Difference in total counts of each probability per modification in different pore chemistries

eesiribloom commented 2 months ago

I have samples basecalled with dorado software (v0.4.1) with detection of 5mCG_5hmCG modifications enabled using either:

dna_r10.4.1_e8.2_400bps_hac@v4.2.0 dna_r9.4.1_e8_hac@v3.3

I've noticed the two "batches" have distinct distribution of probabilities in base modifications. In particular the R9.4.1 samples have a massive peak of C:m at the far right of the histogram which looks like some sort of artefact (second plot).

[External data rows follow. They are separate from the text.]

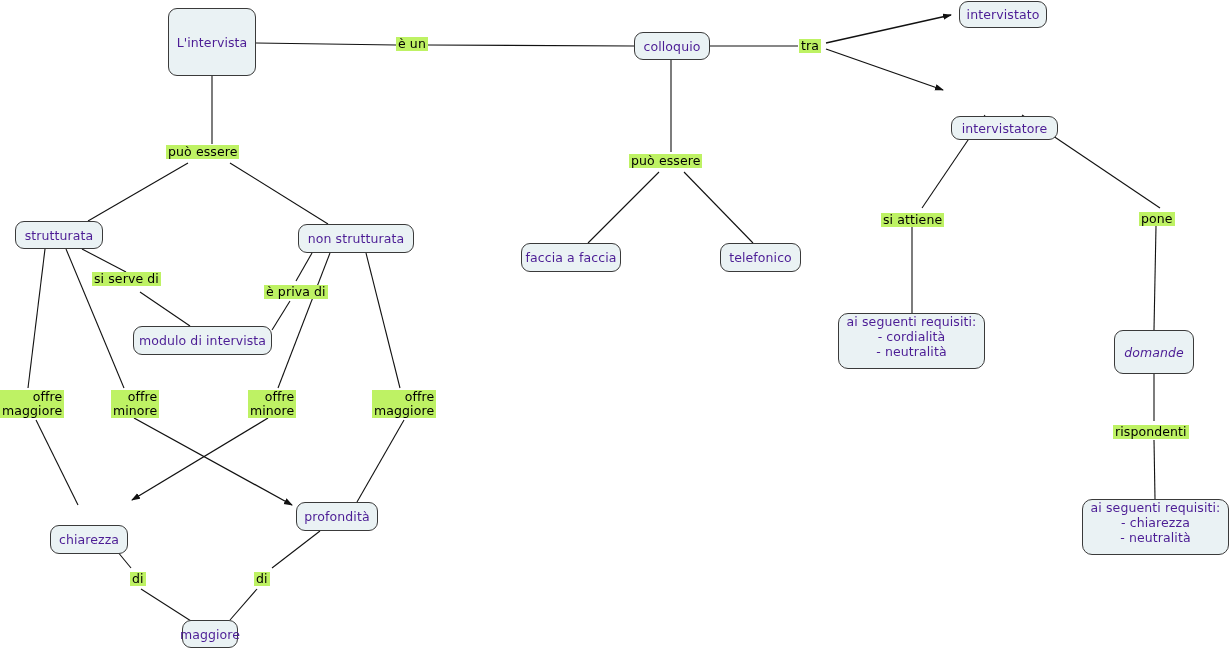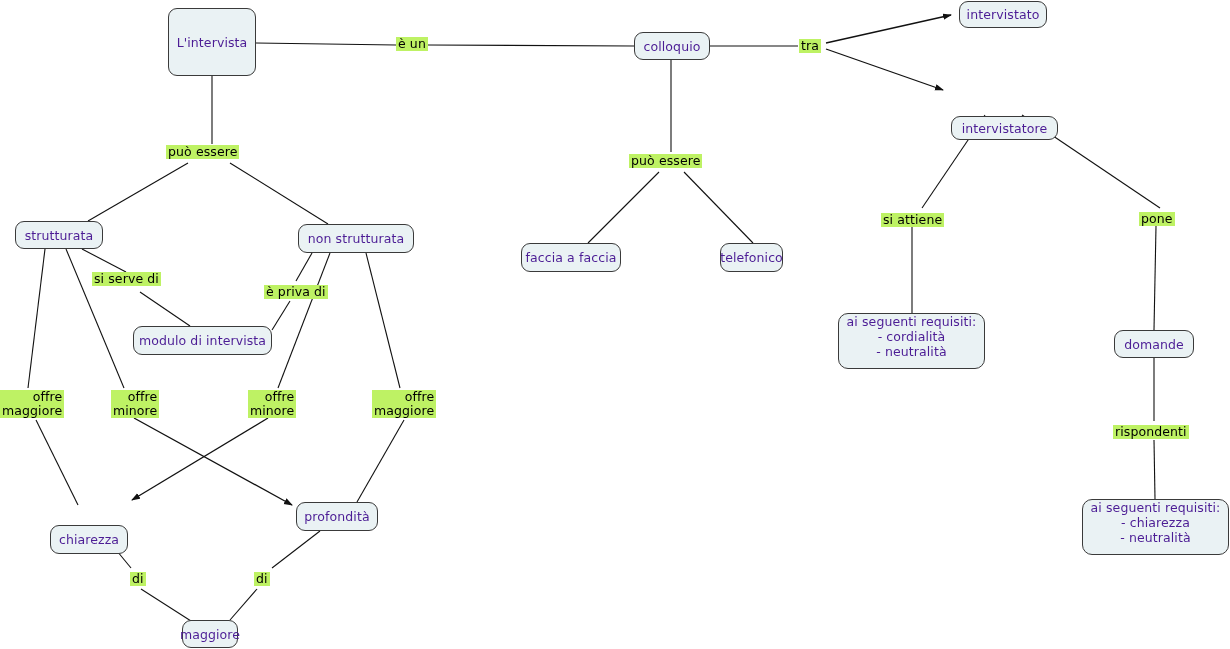--- a/index.html
+++ b/index.html
@@ -128,33 +128,33 @@
   <div class="node" style="left:951px;top:100px;width:107px;height:24px;margin-top:16px;">intervistatore</div>
 
   <div class="node" style="left:15px;top:221px;width:88px;height:28px;">strutturata</div>
 
   <div class="node" style="left:133px;top:326px;width:139px;height:29px;">modulo di intervista</div>
 
   <div class="node" style="left:298px;top:224px;width:116px;height:29px;">non strutturata</div>
 
   <div class="node" style="left:521px;top:243px;width:100px;height:29px;">faccia a faccia</div>
 
-  <div class="node" style="left:720px;top:243px;width:63px;height:29px;">telefonico</div>
+  <div class="node" style="left:720px;top:243px;width:81px;height:29px;">telefonico</div>
 
   <div class="node" style="left:50px;top:525px;width:78px;height:29px;">chiarezza</div>
 
   <div class="node" style="left:296px;top:502px;width:82px;height:29px;">profondità</div>
 
   <div class="node" style="left:182px;top:620px;width:56px;height:28px;">maggiore</div>
 
   <div class="node multiline" style="left:838px;top:313px;width:147px;height:56px;">ai seguenti requisiti:
 - cordialità
 - neutralità</div>
 
-  <div class="node" style="left:1114px;top:330px;width:80px;height:28px;">domande</div>
+  <div class="node" style="left:1114px;top:330px;width:80px;height:44px;font-style:italic;">domande</div>
 
   <div class="node multiline" style="left:1082px;top:499px;width:147px;height:56px;">ai seguenti requisiti:
 - chiarezza
 - neutralità</div>
 
   <div class="edge-label" style="left:396px;top:37px;">è un</div>
 
   <div class="edge-label" style="left:799px;top:39px;">tra</div>
 
   <div class="edge-label" style="left:166px;top:145px;">può essere</div>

I'm wondering what the explanation for this would be and what is the best way to mitigate this issue?

command:

modkit sample-probs \
${input_bam} \
--log-filepath ${log} \
--percentiles 0.1,0.25,0.5,0.75,0.9 \
--out-dir ${output} \
--hist \
--prefix ${prefix} \
--suppress-progress \
--force
done

Counts (1) Counts

ArtRand commented 2 months ago

Hello @eesiribloom,

Just a sanity check, are these plots generated from similar samples (and similar alignments). What are you looking for in terms of a mitigation strategy?

The R10 models have a heavier tail as a result of more diverse examples used in training. In general, these models will have higher performance in more contexts. You should still be able to use the (default) estimated threshold calculated by modkit. If you want to use modification-specific thresholds, you should use a different value per-mod, per-chemistry. We generally don't recommend trying to use the same thresholds across model versions or chemistries.

Do you get similar counts when you run modkit summary?

HalfPhoton commented 2 months ago

Duplicated: https://github.com/nanoporetech/dorado/issues/1041

eesiribloom commented 2 months ago

Apologies for the duplication as I wasn't sure where the best place to get an answer was.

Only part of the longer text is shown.